2. Infectious endophthalmitis: Infective endophthalmitis has a history of trauma, history of internal eye surgery, long-term application of immunosuppressive drugs, diabetes and other medical history. Patients have obvious red eyes, eye pain, photophobia, tearing, decreased vision and other symptoms, mostly conjunctival edema, corneal edema, massive anterior chamber fibrinous exudation or anterior chamber empyema, vitreous yellow-white opacity, white fundus or The lesions with unclear yellow-white borders progressed rapidly.
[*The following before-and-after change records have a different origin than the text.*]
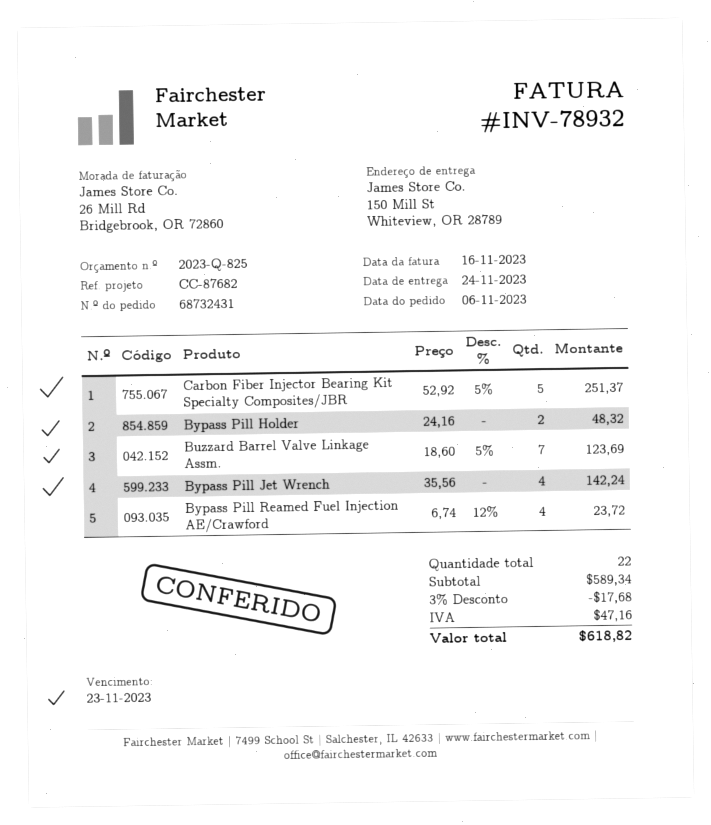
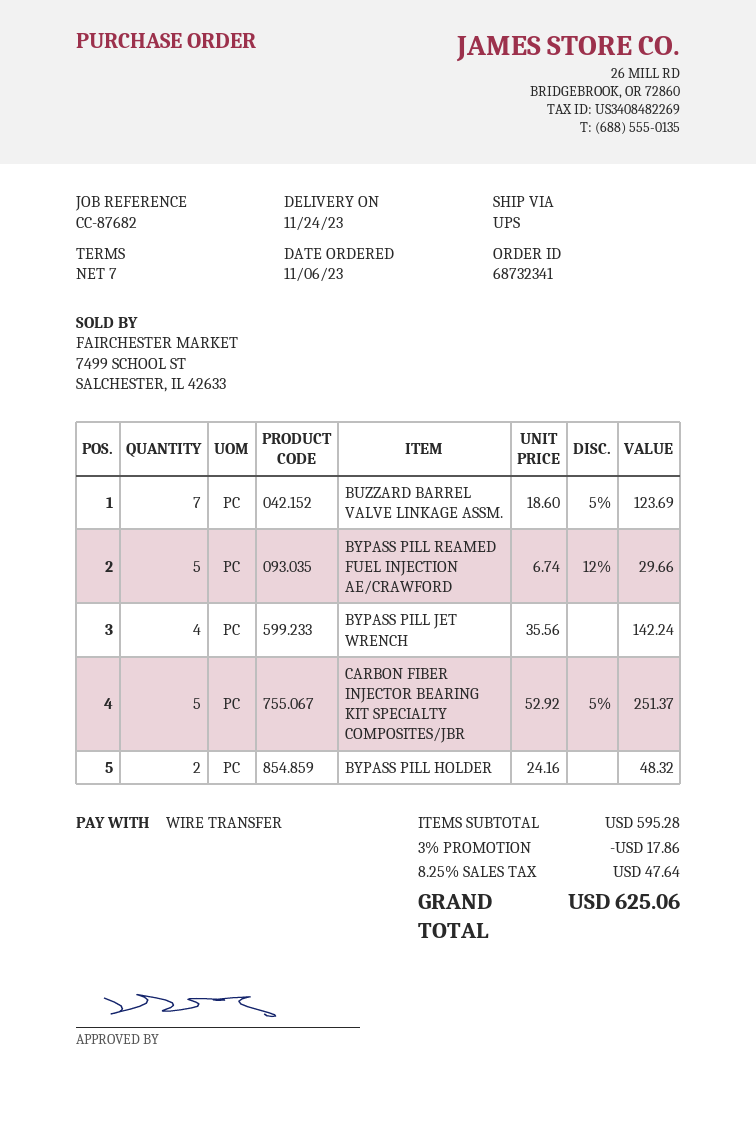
order number: 68732431 -> 68732341
Bypass Pill Reamed Fuel Injection AE/Crawford: 4 x 6.74 - 12% = 23.72 -> 5 x 6.74 - 12% = 29.66
subtotal: 589.34 -> 595.28
discount: 3% = 17.68 -> 3% = 17.86
tax: 47.16 -> 47.64
total: 618.82 -> 625.06

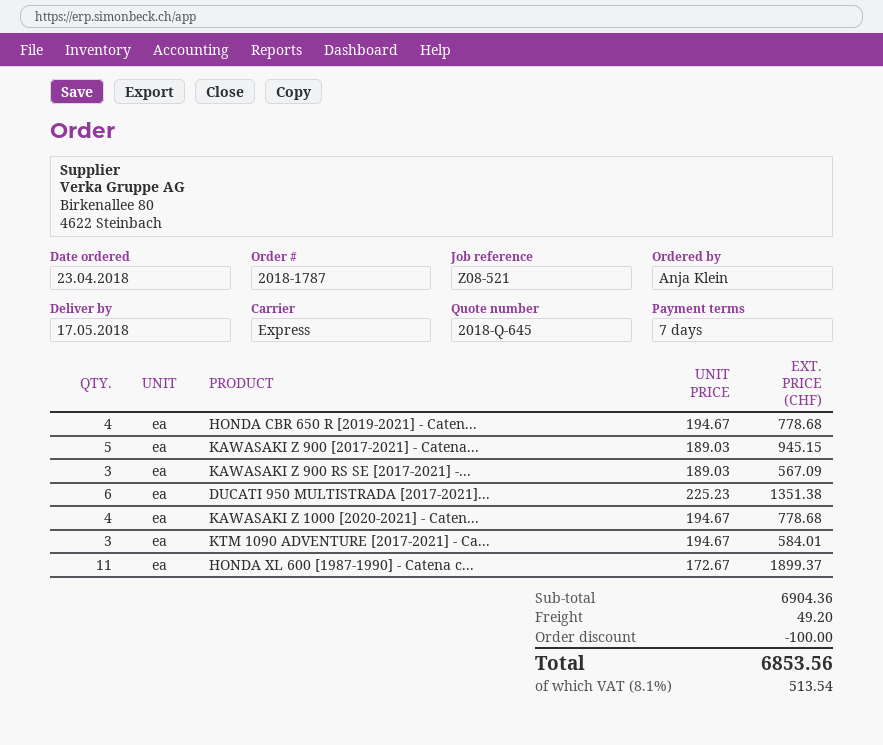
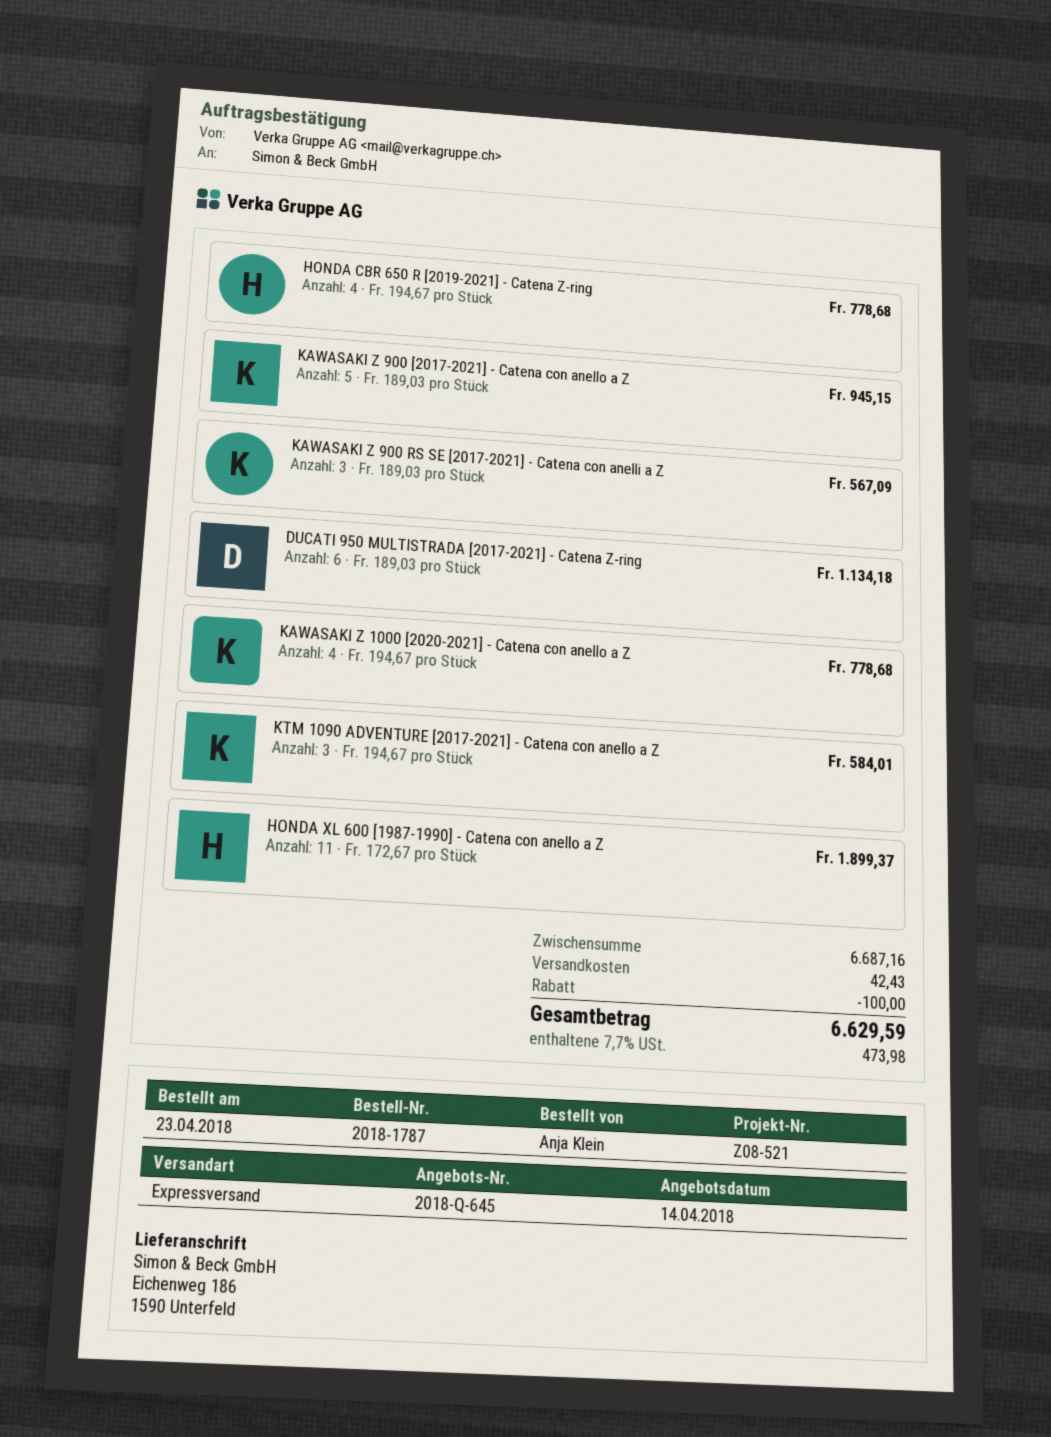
DUCATI 950 MULTISTRADA [2017-2021]...: 6 x 225.23 = 1351.38 -> 6 x 189.03 = 1134.18
subtotal: 6904.36 -> 6687.16
shipping: 49.20 -> 42.43
tax: 8.1% = 513.54 -> 7.7% = 473.98
total: 6853.56 -> 6629.59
Blood, urine and intraocular fluid bacterial culture, smear examination, etc. are helpful for diagnosis and differential diagnosis.
3. Intermediate uveitis: Central uveitis is typically characterized by vitreous lesions in the vitreous base and ciliary body flat and snowball opacity in the vitreous, often accompanied by peripheral retinal vasculitis, cystoid macular edema, and anterior chamber The inflammatory reaction is prone to complications such as opacity of the posterior capsule and retinal neovascularization. Although eye tsutsugamushi can have snow-like changes, its age of onset is small, and serum and aqueous humor antibodies are helpful for diagnosis and differential diagnosis.
4. Ocular toxoplasmosis: Toxoplasmosis is also prone to occur in children, and there is a history of raising dogs and/or cats, but the characteristic changes caused by them are around the retinal choroidal lesions in the posterior pole of the fundus. Active lesions, in addition to causing neuroretinitis, intermediate uveitis. Ocular arch tsutsugamushi mainly causes white uplift lesions in the posterior or peripheral part, prone to proliferative vitreoretinopathy and traction retinal detachment, and serum and intraocular fluid antibody detection may help differential diagnosis.
5. Retinopathy of prematurity: This lesion occurs in premature and low-weight children, involving both eyes, typically showing proliferative lesions, generally without signs of inflammation. In addition to causing changes in vitreoretinal proliferation, ocular toxoplasmosis mainly causes inflammatory changes, and has white-induced retinopathy. Specific antibody determination contributes to the diagnosis and differential diagnosis of both.
6. Coats disease: This disease mainly occurs in young males, characterized by the appearance of posterior subretinal white fibrotic lesions with telangiectasia and lipid exudation, but does not cause the anterior membrane of the retina. According to these features, it can be distinguished from ocular tsutsugamushi disease.